Escrever é como cozinhar: envolve todo um longo processo, que executamos com imenso carinho, que vai desde a escolha do prato a ser preparado, escolha dos ingrediente ao paciente preparo e arranjo do prato para que seja melhor apreciado e degustado.
            O escritor, assim como o cozinheiro, precisa escolher bem o prato de acordo com a situação e os convidados que vai receber, se bem que de vez em quando, é bem verdade, surgem imprevistos, e é necessário se agir rápido, sem pensar muito. Às vezes o cozinheiro, assim como o escritor, não está muito inspirado, mas cozinhar, assim como escrever, se faz necessário, e ele prepara algo simples, como um feijão com arroz e bife, que vai saciar a fome imediata, mas vai, ao mesmo tempo, deixar nele a impressão de que poderia ter feito algo diferente, algo mais, como ter dado ao texto-prato um toque diferente, como ter posto um tempero capaz de surpreender os degustadores.

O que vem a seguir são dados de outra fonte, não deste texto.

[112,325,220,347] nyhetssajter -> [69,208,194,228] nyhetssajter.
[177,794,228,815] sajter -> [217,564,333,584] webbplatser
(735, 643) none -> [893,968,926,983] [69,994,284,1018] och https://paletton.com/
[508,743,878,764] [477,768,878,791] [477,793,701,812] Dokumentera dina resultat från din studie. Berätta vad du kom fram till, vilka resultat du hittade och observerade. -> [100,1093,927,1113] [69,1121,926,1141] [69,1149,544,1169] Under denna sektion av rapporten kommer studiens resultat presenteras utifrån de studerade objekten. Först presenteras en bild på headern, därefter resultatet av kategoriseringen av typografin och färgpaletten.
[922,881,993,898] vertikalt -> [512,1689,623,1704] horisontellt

            O cozinheiro, assim como o escritor, escolhe bem os ingredientes necessários à preparação do prato-texto. Apalpa, sente a textura, cheira, vê se estão maduros, se estão “no ponto” para o preparo, coloca-os cuidadosamente na sua cestinha de supermercado, depois os passa no caixa e os organiza cuidadosamente numa sacola. Já em casa, quando vai iniciar o preparo do texto-prato, retira, um a um, os ingredientes, na ordem que vai utilizá-los. Descasca cuidadosamente os vegetais-palavras, corta com precisão as carnes, dando ponto finais às frases e vai vendo, pouco a pouco, o seu prato, mesmo ainda cru, tomar forma.

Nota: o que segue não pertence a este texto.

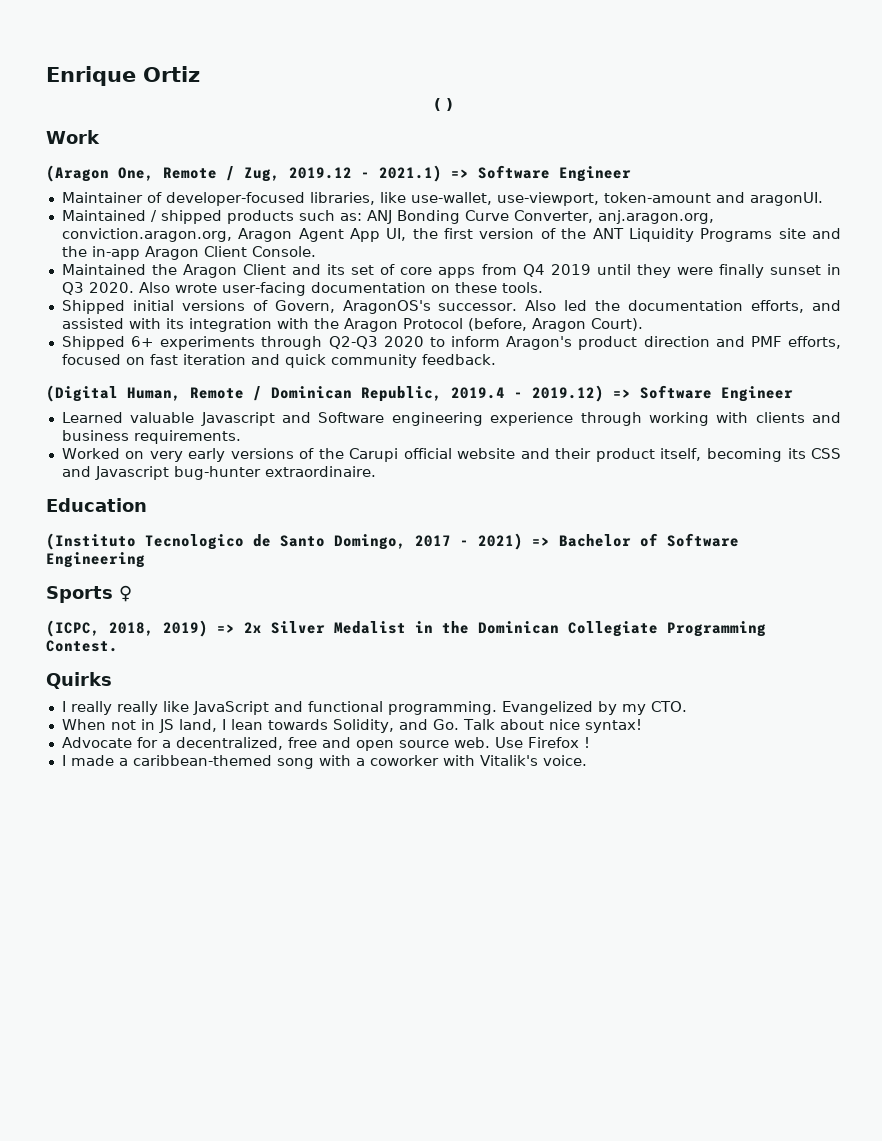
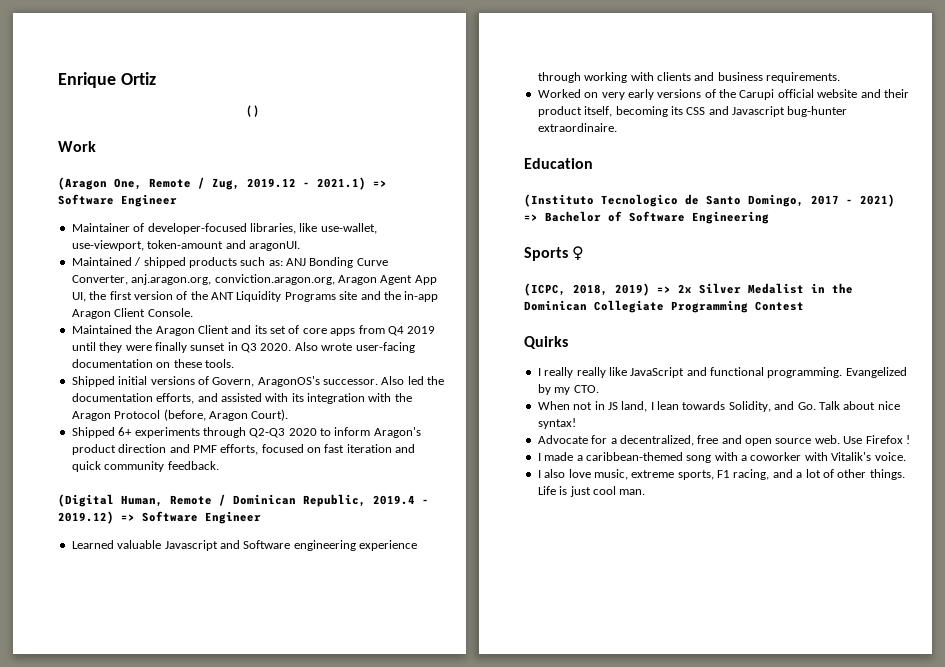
[46,640,118,652] Contest. -> [755,301,804,311] Contest
(587, 760) none -> [537,469,905,480] [537,486,646,497] // I also love music, extreme sports, F1 racing, and a lot of other things. Life is just cool man.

            O escritor, assim como o cozinheiro, não pode ter pressa no cozer de seu prato-texto. Não adianta querer acelerar ou atrasar a comida-texto. Se ele deixar passar do ponto, corre-se o risco do texto queimar, e se o retirar antes da hora, o texto não vai ter apurado devidamente os sabores dos condimentos e corre-se o risco, até, de, na pressa, o ter retirado ainda cru. Há textos-pratos que podem demorar até meses para serem preparados, pois, por vezes, falta um ingrediente específico que só pode ser colhido/encontrado em determinada época do ano e em determinado local. O cozinheiro, assim como o escritor, fica no dilema de seguir ou não no preparo do prato-texto, mas sabendo que ele, quando pronto, valerá a pena, opta por esperar, e enquanto o ingrediente que dará o sabor ao texto-prato não vem, ele seguirá preparando aperitivos, deixando os seus convivas entretidos a saborear pratos diversos, até que Voilà! surge ele, passando pelas portas da cozinha, equilibrando nas mãos uma travessa com tão belo e apetitoso prato, e os convivas, ao verem o esmero com que foi preparado, têm a certeza de que valeu a pena cada segundo daquela espera.

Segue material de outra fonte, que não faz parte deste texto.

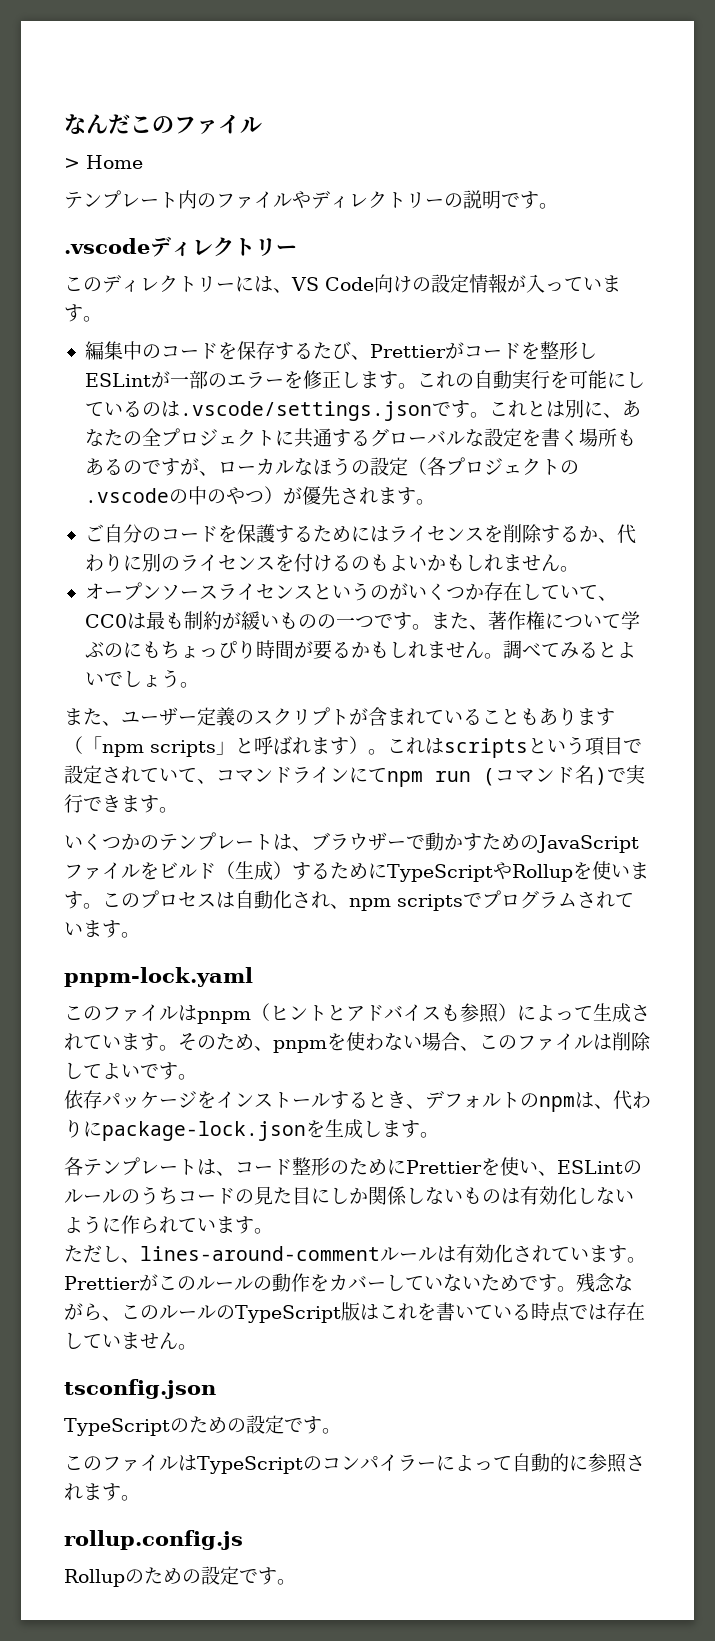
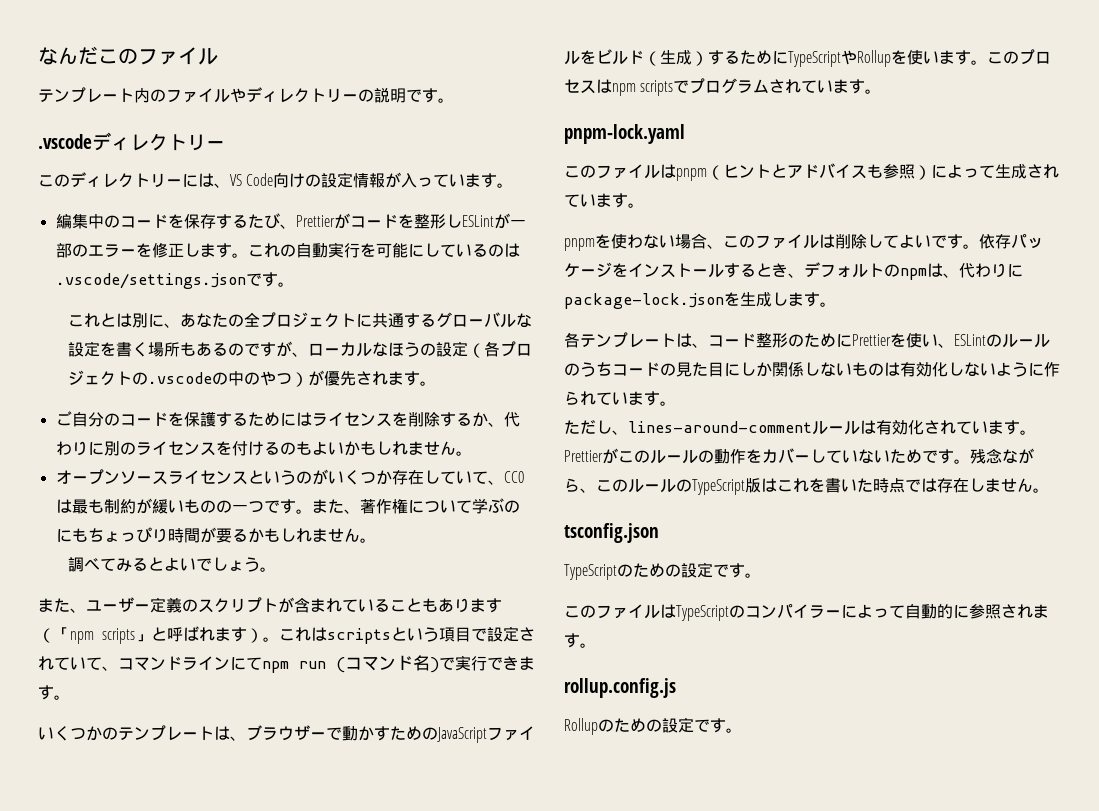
[64,155,143,169] // > Home -> (218, 56) none
(489, 415) none -> (294, 284) //
(503, 656) none -> (376, 540) //
[235,890,349,909] 自動化され、 -> (612, 86) none
[178,1033,273,1051] そのため、 -> (644, 205) //
(197, 1077) // -> (979, 246) none
[474,1304,531,1320] ている -> [857,478,873,492] た
[83,1334,121,1348] てい -> (985, 485) none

            O cozinheiro, assim como o escritor, é um ansioso, e olha com especial atenção as feições daqueles que provam seu texto-prato, analisando cada reação, de aprovação (ou não!), e só consegue soltar o ar de seus pulmões quando o outro, depois de mastigada a primeira garfada, exprime, com sinceridade, a sua opinião sobre o prato-texto. Se aprovada a comida-história, o escritor-cozinheiro, respira aliviado, satisfeito, mas se não, fica a rememorar cada passo dado no preparo, fica a se perguntar se usou os ingredientes na medida certa, fica sem saber se faltou uma pitada de sal, deixando o texto insosso, ou se colocou uma palavra a mais, fazendo com que o prato tenha passado do ponto, ficando salgado.
            O escritor, assim como o cozinheiro, é um solitário nato. Por vezes até tem uns alguéns por perto, opinando de que deveria escrever sobre isso, preparar um assado de tal maneira, explorar melhor esse personagem, deixar mais tempo a comida no fogo a fim de melhorar apurar os temperos, e essas ajudas são bem-vindas, sim, por mais que ele, por vezes, diga tê-las rejeitado, mas ele se sente, realmente, bem, quando sozinho, quando se sente rei do reino da cozinha ou de seu escritório, onde reina soberano, estando de posse de sua coroa e cetro, papel e caneta ou panelas e facas.

            Ambos, cozinheiro e escritor, são artistas. Um, prepara pratos finos para saciar a fome do corpo do homem, o outro, lapida palavras e as prepara num texto coeso e saboroso para saciar seu intelecto. São ambas as artes quedas quais o homem precisa para sobreviver, mas que precisa aprender a melhor apreciar, comendo devagar, garfada por garfada, lendo devagar, palavra por palavra.